------ Task data ------

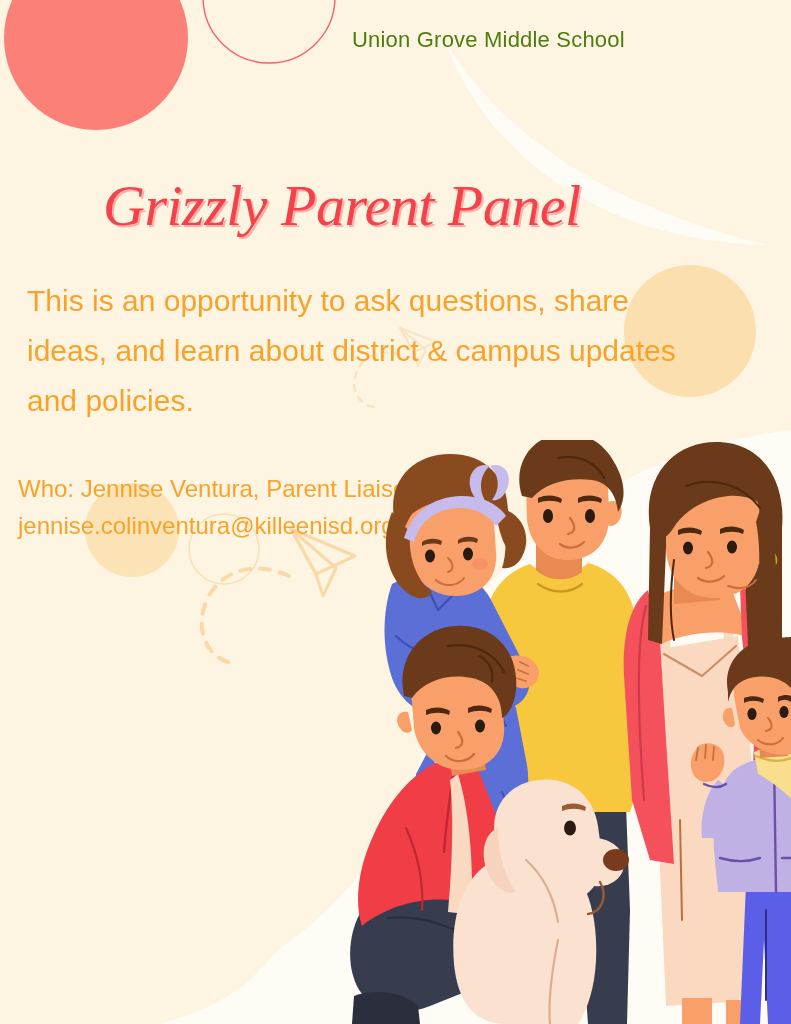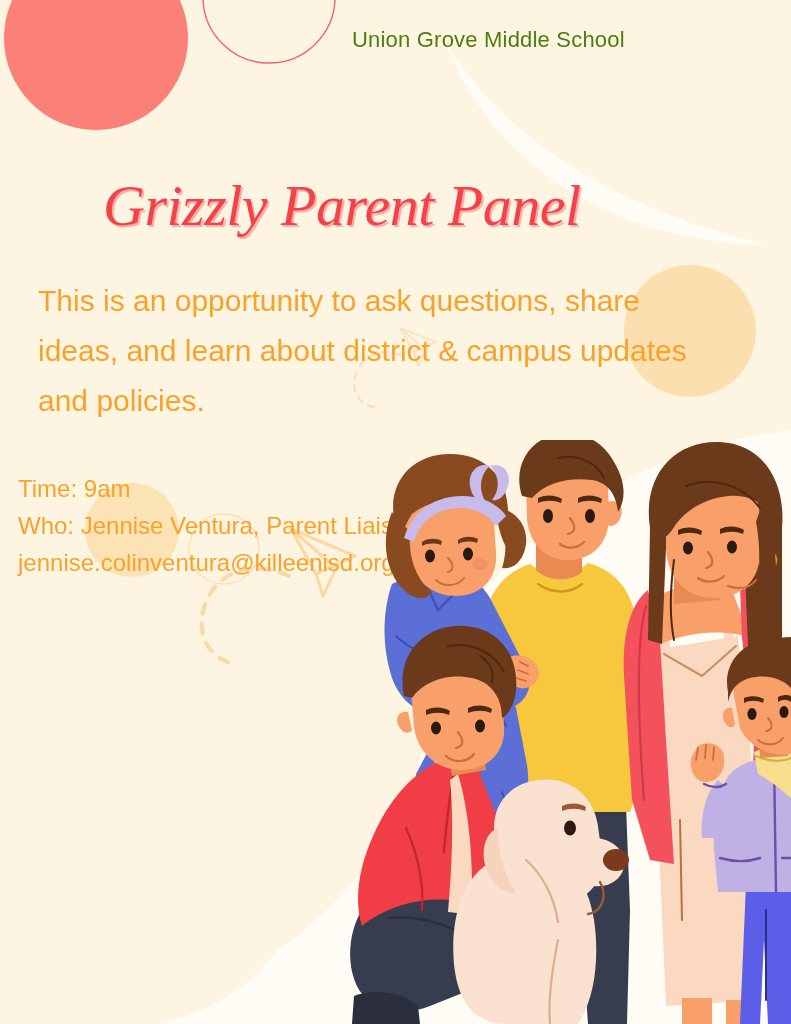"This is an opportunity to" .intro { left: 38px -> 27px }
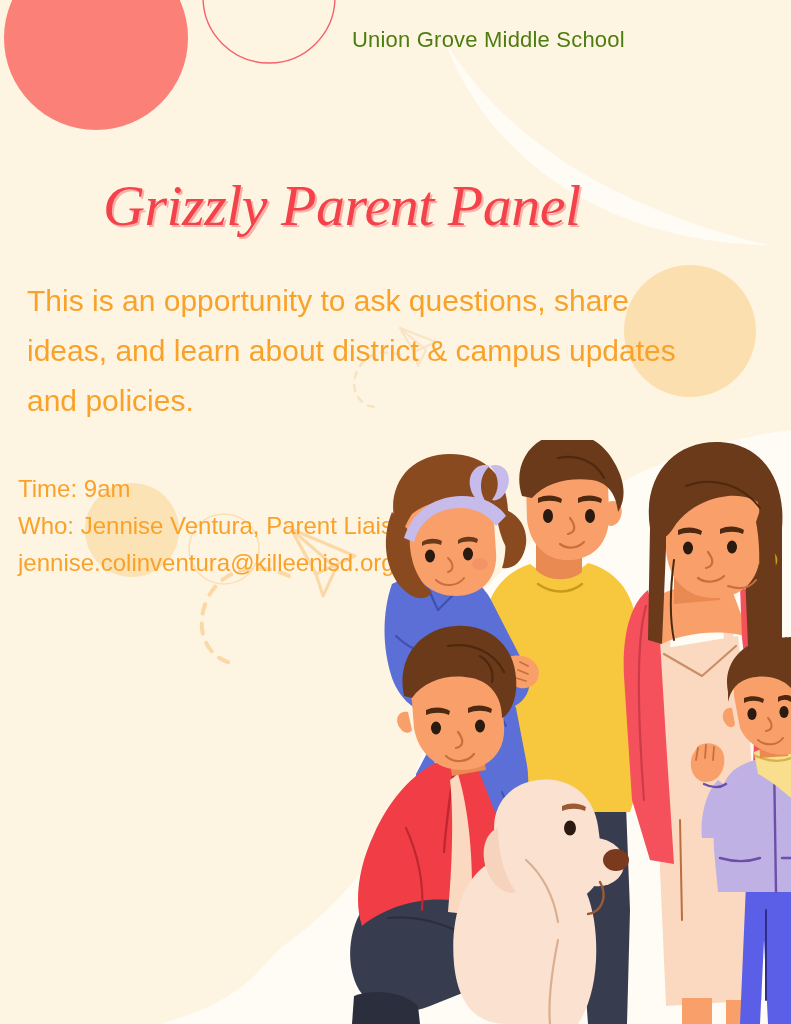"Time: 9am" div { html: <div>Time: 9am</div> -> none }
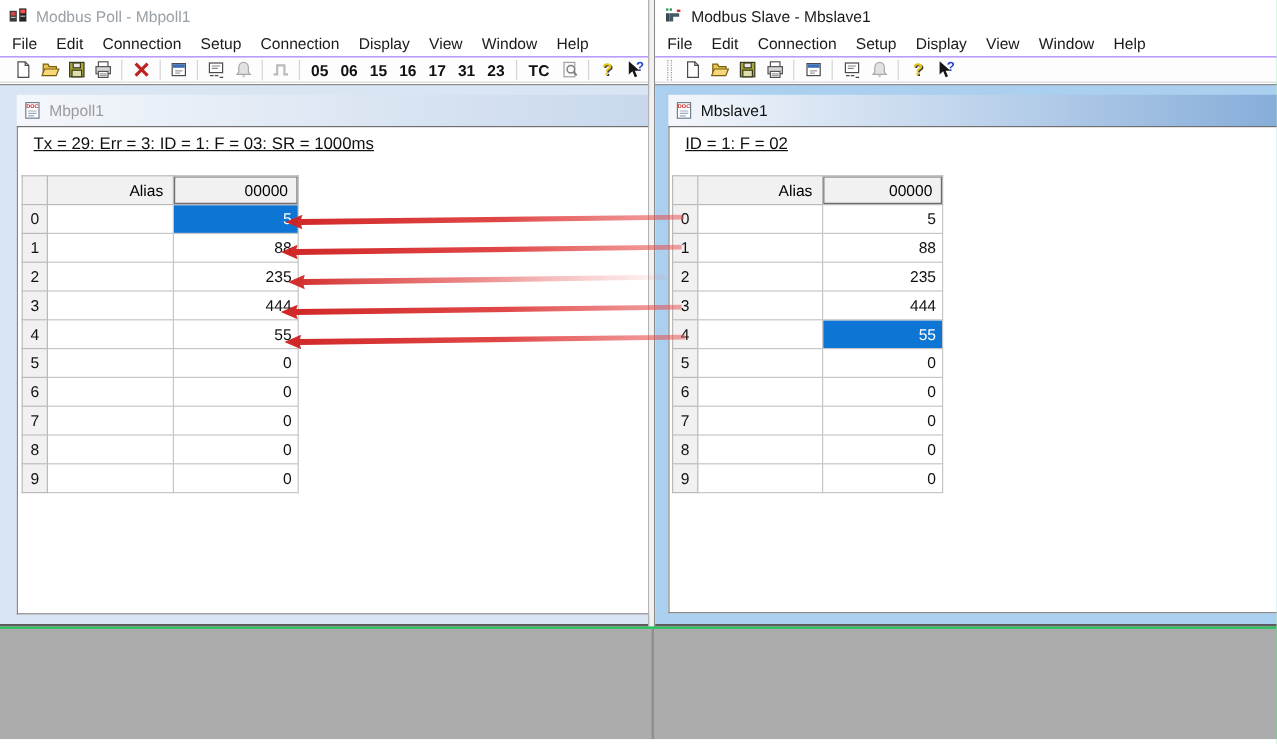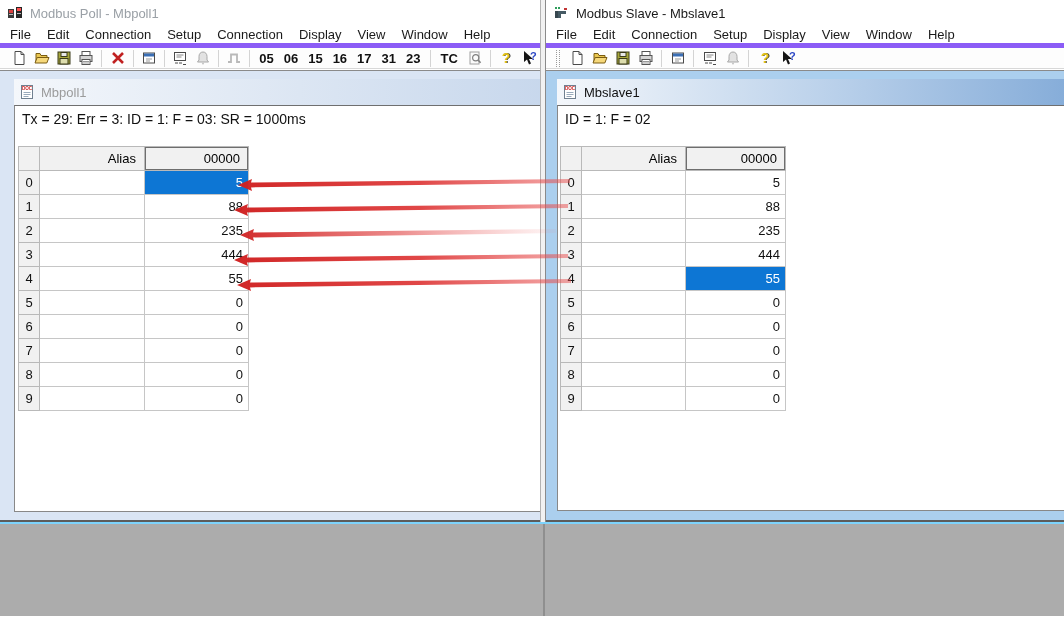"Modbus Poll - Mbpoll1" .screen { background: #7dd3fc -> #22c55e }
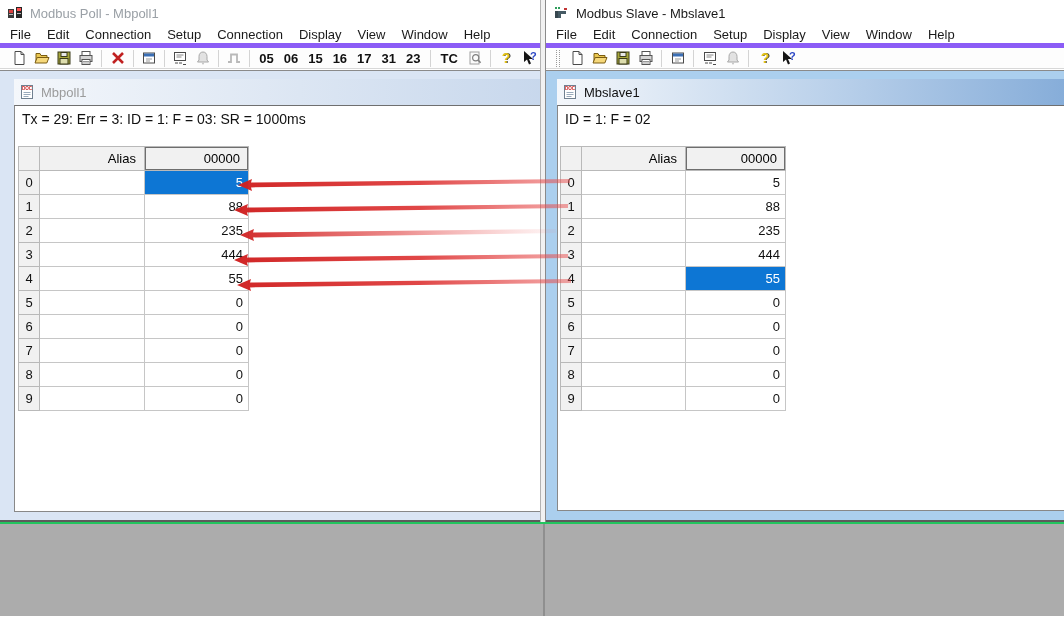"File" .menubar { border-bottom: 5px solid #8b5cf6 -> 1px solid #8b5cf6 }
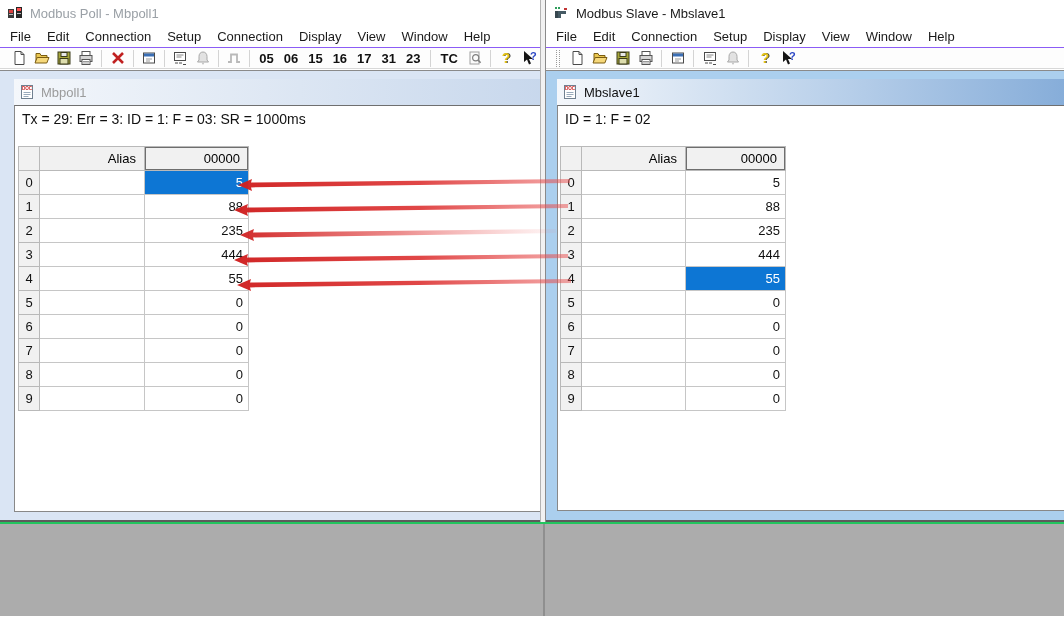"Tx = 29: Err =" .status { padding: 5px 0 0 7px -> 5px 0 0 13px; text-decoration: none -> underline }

------

* Work instructions:
Starting with the line that has "border-bottom: 5px solid" and ending with the last line of the records, retype every line exactly and only those lines. Do not include the pictures.

* Result of the task:
"File" .menubar { border-bottom: 5px solid #8b5cf6 -> 1px solid #8b5cf6 }
"Tx = 29: Err =" .status { padding: 5px 0 0 7px -> 5px 0 0 13px; text-decoration: none -> underline }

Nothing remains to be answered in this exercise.